Re: Support logical replication of DDLs - Mailing list pgsql-hackers

From Masahiko Sawada
Subject Re: Support logical replication of DDLs
Date
Msg-id CAD21AoA-TiHQcBfAujwdDiEY_8C0c_KVea+ZdBzAg_PQxFdCMA@mail.gmail.com
Whole thread Raw
In response to RE: Support logical replication of DDLs  ("houzj.fnst@fujitsu.com" <houzj.fnst@fujitsu.com>)
Responses Re: Support logical replication of DDLs  (vignesh C <vignesh21@gmail.com>)
RE: Support logical replication of DDLs  ("Zhijie Hou (Fujitsu)" <houzj.fnst@fujitsu.com>)
List pgsql-hackers
On Tue, Mar 28, 2023 at 3:22 PM houzj.fnst@fujitsu.com
<houzj.fnst@fujitsu.com> wrote:
>
> On Tuesday, March 28, 2023 1:41 PM Amit Kapila <amit.kapila16@gmail.com> wrote:
> >
> > On Mon, Mar 27, 2023 at 5:37 PM Amit Kapila <amit.kapila16@gmail.com>
> > wrote:
> > >
> > > On Mon, Mar 27, 2023 at 12:07 PM Amit Kapila <amit.kapila16@gmail.com>
> > wrote:
> > > >
> > > > On Mon, Mar 27, 2023 at 2:52 AM Tom Lane <tgl@sss.pgh.pa.us> wrote:
> > > > >
> > > >
> > > > > I suggest taking a couple of steps back from the minutiae of the
> > > > > patch, and spending some hard effort thinking about how the thing
> > > > > would be controlled in a useful fashion (that is, a real design
> > > > > for the filtering that was mentioned at the very outset), and
> > > > > about the security issues, and about how we could get to a committable
> > patch.
> > > > >
> > > >
> > > > Agreed.
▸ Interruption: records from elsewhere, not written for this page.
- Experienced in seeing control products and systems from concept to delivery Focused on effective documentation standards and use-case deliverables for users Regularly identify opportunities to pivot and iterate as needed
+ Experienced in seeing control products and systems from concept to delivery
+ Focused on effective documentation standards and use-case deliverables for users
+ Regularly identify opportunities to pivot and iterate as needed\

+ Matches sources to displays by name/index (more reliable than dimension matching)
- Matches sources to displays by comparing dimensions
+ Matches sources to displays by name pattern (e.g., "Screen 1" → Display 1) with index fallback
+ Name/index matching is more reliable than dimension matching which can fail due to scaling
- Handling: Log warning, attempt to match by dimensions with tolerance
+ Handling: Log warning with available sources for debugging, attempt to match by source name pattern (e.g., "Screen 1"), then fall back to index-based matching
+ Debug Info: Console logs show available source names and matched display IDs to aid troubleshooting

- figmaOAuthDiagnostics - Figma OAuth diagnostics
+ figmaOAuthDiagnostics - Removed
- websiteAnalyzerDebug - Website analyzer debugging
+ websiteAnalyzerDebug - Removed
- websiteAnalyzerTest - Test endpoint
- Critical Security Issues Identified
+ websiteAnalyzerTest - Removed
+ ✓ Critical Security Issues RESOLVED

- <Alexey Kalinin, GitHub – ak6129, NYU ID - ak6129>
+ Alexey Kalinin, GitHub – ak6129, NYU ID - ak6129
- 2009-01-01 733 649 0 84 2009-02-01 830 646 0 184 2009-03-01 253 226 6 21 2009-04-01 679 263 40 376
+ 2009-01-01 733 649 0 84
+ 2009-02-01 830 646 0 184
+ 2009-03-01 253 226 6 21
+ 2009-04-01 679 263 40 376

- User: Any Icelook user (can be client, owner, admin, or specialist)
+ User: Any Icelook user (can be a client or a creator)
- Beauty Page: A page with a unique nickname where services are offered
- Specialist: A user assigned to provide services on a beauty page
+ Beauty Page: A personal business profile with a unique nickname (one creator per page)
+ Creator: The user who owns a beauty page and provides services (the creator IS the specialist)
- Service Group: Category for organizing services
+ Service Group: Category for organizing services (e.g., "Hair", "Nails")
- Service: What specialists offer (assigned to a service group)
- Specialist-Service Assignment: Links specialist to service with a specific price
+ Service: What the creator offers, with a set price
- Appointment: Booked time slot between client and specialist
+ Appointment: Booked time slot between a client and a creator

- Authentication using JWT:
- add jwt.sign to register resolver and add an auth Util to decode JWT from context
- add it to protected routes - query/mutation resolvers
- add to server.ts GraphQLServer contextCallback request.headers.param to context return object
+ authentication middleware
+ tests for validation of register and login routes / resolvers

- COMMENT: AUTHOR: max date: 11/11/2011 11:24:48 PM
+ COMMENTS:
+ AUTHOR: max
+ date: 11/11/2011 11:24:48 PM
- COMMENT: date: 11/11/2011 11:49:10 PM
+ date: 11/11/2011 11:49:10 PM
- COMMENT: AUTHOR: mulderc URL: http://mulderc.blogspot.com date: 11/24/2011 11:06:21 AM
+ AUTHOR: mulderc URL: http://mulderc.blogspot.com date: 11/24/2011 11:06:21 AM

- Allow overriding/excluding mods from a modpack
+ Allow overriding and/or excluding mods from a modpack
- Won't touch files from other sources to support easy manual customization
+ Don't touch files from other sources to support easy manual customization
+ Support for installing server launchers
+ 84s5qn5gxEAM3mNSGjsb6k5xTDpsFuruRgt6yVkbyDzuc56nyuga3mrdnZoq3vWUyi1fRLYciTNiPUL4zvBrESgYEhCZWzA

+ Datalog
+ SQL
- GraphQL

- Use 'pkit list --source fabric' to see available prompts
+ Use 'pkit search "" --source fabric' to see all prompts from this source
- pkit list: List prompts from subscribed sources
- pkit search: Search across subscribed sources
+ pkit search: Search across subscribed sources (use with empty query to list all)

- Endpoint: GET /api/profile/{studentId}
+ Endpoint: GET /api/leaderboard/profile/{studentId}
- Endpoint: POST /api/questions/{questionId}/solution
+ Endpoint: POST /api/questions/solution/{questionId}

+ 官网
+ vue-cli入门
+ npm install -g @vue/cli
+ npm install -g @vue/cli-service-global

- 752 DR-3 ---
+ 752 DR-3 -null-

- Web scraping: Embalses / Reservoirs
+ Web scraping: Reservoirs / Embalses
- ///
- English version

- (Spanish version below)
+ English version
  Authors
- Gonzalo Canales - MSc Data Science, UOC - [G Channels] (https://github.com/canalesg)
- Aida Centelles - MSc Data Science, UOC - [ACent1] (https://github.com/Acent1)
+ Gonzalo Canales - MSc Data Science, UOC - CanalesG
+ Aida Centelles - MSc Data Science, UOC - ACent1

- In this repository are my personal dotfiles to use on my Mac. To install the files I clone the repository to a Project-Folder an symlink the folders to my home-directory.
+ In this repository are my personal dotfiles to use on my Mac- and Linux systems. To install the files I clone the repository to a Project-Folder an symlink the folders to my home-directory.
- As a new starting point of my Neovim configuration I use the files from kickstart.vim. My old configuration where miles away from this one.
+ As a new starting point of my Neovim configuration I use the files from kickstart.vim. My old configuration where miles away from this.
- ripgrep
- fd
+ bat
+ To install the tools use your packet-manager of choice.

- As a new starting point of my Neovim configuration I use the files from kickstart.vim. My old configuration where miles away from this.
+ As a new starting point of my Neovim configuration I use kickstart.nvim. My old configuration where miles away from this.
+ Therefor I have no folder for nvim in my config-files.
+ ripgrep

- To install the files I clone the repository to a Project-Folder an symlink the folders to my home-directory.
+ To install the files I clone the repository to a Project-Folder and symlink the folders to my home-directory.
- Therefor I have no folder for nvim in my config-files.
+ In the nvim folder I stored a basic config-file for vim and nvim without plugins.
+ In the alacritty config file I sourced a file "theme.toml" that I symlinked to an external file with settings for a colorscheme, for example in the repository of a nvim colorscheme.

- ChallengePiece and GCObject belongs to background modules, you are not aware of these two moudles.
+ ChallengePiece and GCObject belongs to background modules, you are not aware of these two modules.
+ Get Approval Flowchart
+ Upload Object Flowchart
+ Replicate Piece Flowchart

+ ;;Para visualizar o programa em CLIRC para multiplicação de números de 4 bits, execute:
I'll try to summarize the discussion we have till now on
> > > > this and share my thoughts on the same in a separate email.
> > > >
> > >
> > > The idea to control what could be replicated is to introduce a new
> > > publication option 'ddl' along with current options 'publish' and
> > > 'publish_via_partition_root'. The values of this new option could be
> > > 'table', 'function', 'all', etc. Here 'all' enables the replication of
> > > all supported DDL commands. Example usage for this would be:
> > > Example:
> > > Create a new publication with all ddl replication enabled:
> > >   CREATE PUBLICATION pub1 FOR ALL TABLES with (ddl = 'all');
> > >
> > > Enable table ddl replication for an existing Publication:
> > >   ALTER PUBLICATION pub2 SET (ddl = 'table');
> > >
> > > This is what seems to have been discussed but I think we can even
> > > extend it to support based on operations/commands, say one would like
> > > to publish only 'create' and 'drop' of tables. Then we can extend the
> > > existing publish option to have values like 'create', 'alter', and
> > > 'drop'.
> > >
> >
> > The other idea could be to that for the new option ddl, we input command tags
> > such that the replication will happen for those commands.
> > For example, ALTER PUBLICATION pub2 SET (ddl = 'Create Table, Alter
> > Table, ..'); This will obviate the need to have additional values like 'create', 'alter',
> > and 'drop' for publish option.
> >
> > The other thought related to filtering is that one might want to filter DDLs and
> > or DMLs performed by specific roles in the future. So, we then need to
> > introduce another option ddl_role, or something like that.
> >
> > Can we think of some other kind of filter for DDL replication?
>
> I am thinking another generic syntax for ddl replication like:
>
> --
> CREATE PUBLICATION pubname FOR object_type object_name with (publish = 'ddl_type');
> --
>
> To replicate DDLs that happened on a table, we don't need to add new syntax or
> option, we can extend the value for the 'publish' option like:
>
> To support more non-table objects replication, we can follow the same style and write it like:
> --
> CRAETE PUBLICATION FOR FUNCTION f1 with (publish = 'alter'); -- function
> CRAETE PUBLICATION FOR ALL OPERATORS IN SCHEMA op_schema with (publish = 'drop'); -- operators
> CRAETE PUBLICATION FOR ALL OBJECTS with (publish = 'alter, create, drop'); -- everything
> --
>
> In this approach, we extend the publication grammar and users can
> filter the object schema, object name, object type and ddltype. We can also add
> more options to filter role or other infos in the future.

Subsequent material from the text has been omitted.